To add to the bullying, poor management, and cost-cutting, GLL had also announced their intention to cut around 40 jobs from the existing staff pool. As a result, the initial ballot in favour of strike action achieved 97% support.
This solid response to the call for strike action therefore came as no surprise. Such a mass redundancy would have certainly destroyed the library service as it currently exists. And it would most likely have been used to bring in the same volunteer-based model of staffing that exists in Lewisham and other areas where similar attacks have been successful.
In the words of one striking library worker, such a scenario would have reduced Bromley’s libraries to “glorified charity shops”, with little union presence.
The workers were not prepared to lie down and let this happen. In one of the longest strikes of recent times, they stood firm and fought back.
When the strike began, there was talk amongst GLL’s upper management of “breaking the union”. This no doubt contributed to the remarkable length of the strike. But in the end, the workers’ militancy paid off.
Seeing the strikers re-ballot successfully - with 100% in favour of continuing their indefinite strike for another six months if need be - GLL have finally conceded defeat. There will be no redundancies whatsoever. And Unite the Union reps have argued for measures to raise the pay of newer staff to match the terms of their longer-term colleagues.
Of course, the situation has not totally changed. GLL is still being allowed to run the service, despite their shoddy behaviour and cost-cutting. That a company like this can remain in place after such a shambolic treatment of their workforce says much about the priorities of Tory-controlled Bromley Council, who saw an opportunity to offload a service and reduce costs when GLL first approached them.
This state of affairs will continue so long as the Tories are in power in the borough. Their priorities have been made perfectly clear - and bringing the libraries back into public ownership so that they can be run properly is not one of them.
Socialist Appeal supporters have been visiting the picket lines and raising money for this strike since it began. What was remarkable was the consistently positive mood of the workers. From the very start, they have been cheerful, upbeat and utterly determined to see this strike through.

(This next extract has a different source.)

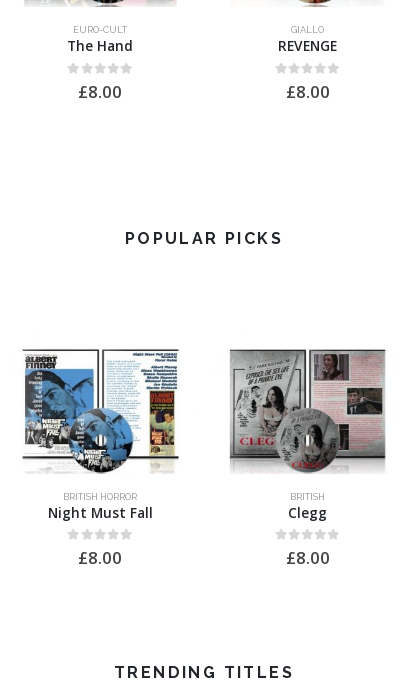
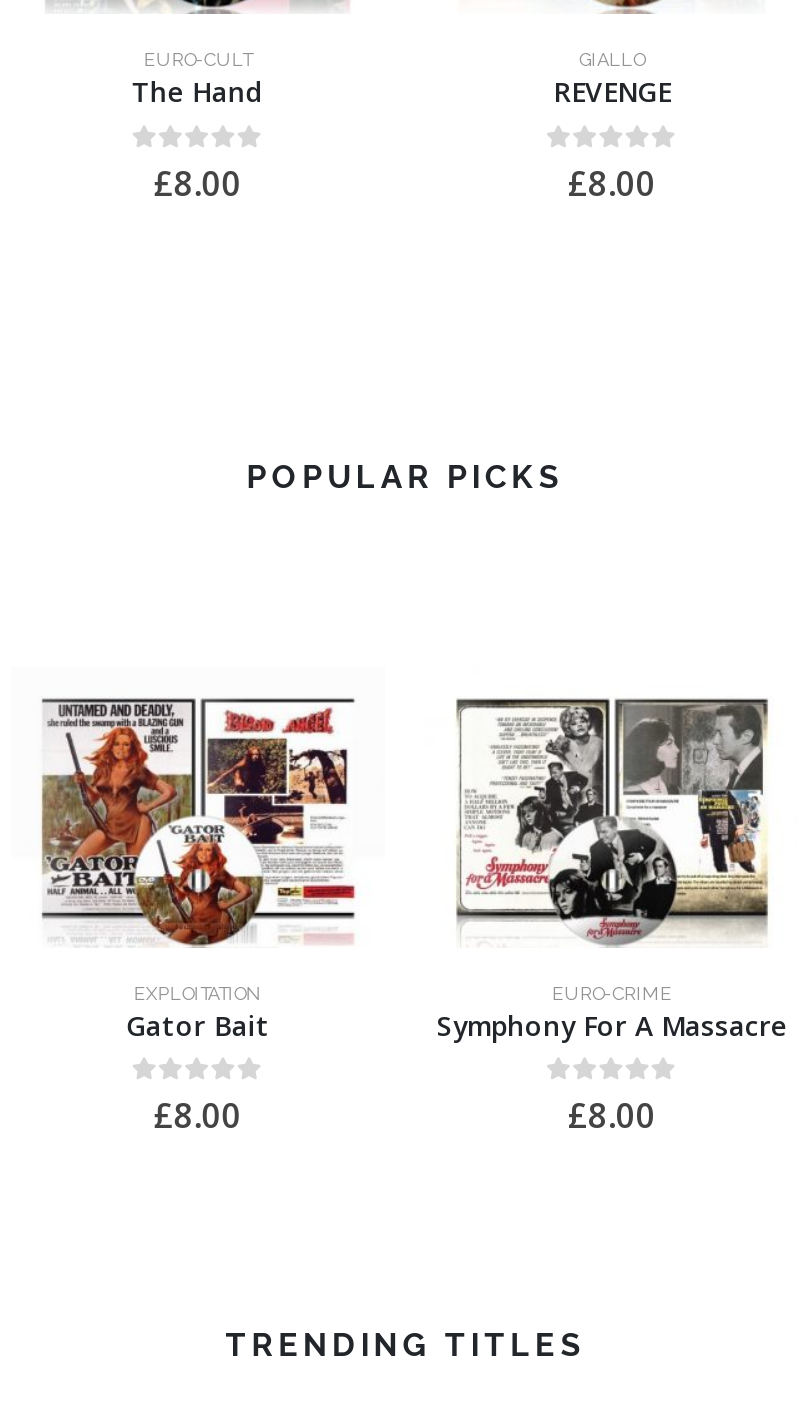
[22,351,179,522] [image] | BRITISH HORROR | Night Must Fall -> [39,704,357,1043] [image] | EXPLOITATION | Gator Bait
[230,350,386,522] [image] | BRITISH | Clegg -> [437,700,787,1043] [image] | EURO-CRIME | Symphony For A Massacre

This mood of determination was present even at the end, with the strikers and their supporters singing songs and standing shoulder-to-shoulder together throughout the cold winter months. Their refusal to buckle - even in the face of repeated ham-fisted provocations by the bosses - is an example to the rest of the labour movement.
No doubt GLL will try further provocations in the future, as they are still tied to a contract that they cannot profit from easily. In addition to their financial woes, their executives have been humiliated by the outcome of the strike. They will therefore be determined to take revenge for this loss at some point down the line.
In waging this struggle, however, the library workers have demonstrated that they can stand up to even the most ruthless attacks - so long as they stand together.
Their victory demonstrates the need for such vital services to be brought back in-house, under public ownership and workers’ control. After all, who better to look after the libraries than the staff who have fought such a long and hard battle to save them?